Check out this video from the Summer 2020 lectures! Including a guest lecture by Rob Tibshirani.

This was my second experience as instructor (after STATS216V during Summer 2019), and it was thoroughly enjoyable. While my previous teaching experience at Stanford had primarily been as teaching assistant, I felt that designing and instructing the class from A to Z was much more rewarding and empowering. It was certainly more work, too.

The class happened entirely online, as has now become standard with the global pandemic.

With help from the CS229 teaching staff, I designed this fancy image to use as background for the Zoom lectures.

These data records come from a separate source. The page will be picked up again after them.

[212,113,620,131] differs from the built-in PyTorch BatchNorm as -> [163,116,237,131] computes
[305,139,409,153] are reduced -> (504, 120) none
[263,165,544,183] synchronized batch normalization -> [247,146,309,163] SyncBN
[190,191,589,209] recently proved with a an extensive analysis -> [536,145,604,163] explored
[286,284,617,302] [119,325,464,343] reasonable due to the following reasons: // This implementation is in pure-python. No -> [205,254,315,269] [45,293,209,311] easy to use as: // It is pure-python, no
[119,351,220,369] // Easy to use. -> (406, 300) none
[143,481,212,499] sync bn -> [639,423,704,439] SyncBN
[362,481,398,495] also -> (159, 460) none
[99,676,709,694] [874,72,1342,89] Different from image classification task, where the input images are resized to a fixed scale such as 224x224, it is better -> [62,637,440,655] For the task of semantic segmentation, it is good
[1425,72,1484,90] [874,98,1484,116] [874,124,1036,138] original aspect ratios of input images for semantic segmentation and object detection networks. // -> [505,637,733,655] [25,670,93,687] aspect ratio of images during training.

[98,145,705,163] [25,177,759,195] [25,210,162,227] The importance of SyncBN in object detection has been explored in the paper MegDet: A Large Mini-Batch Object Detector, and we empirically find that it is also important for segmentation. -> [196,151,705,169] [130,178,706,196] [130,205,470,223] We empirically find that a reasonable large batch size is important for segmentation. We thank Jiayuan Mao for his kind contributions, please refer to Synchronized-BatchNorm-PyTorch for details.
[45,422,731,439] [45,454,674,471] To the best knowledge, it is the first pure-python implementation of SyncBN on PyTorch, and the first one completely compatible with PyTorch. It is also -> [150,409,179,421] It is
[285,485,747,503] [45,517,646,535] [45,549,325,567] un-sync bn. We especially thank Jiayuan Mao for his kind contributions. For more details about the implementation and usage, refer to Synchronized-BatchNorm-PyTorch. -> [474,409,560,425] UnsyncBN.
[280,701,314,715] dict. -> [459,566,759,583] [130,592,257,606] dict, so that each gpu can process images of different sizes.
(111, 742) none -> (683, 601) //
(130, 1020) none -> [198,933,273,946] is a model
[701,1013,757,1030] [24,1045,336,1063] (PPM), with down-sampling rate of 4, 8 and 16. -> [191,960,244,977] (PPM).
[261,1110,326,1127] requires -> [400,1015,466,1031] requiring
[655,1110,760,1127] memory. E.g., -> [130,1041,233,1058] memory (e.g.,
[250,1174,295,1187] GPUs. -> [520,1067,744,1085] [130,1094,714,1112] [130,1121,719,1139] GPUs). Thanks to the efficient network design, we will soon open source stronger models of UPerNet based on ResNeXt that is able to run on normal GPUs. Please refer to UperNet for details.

To give an idea about the flavor of the class, I have made a video recording available here, including a guest lecture by my advisor Rob Tibshirani. I also asked my students to put together a blog post summarizing the final projects they undertook.

Here are my tips to instructors who might be worried about teaching a class entirely online:

  • Be sure to clarify expectations and questions live during lecture. It will save you a lot of time and energy and help you avoid getting overwhelmed with emails from puzzled students.
  • Have a reliable, user-friendly platform for all course announcements and materials. I designed and made heavy use of the course website, which was updated with new material almost daily. This let me drastically reduce e-mail usage, which I reserved to private questions such as OAE accommodations.
  • Make lectures as interactive as possible. I made intensive use of Zoom polls and breakout rooms to let the students take an active part in the course. And I collected a lot of feedback from students every 3 weeks, and made sure students filled the feedback forms.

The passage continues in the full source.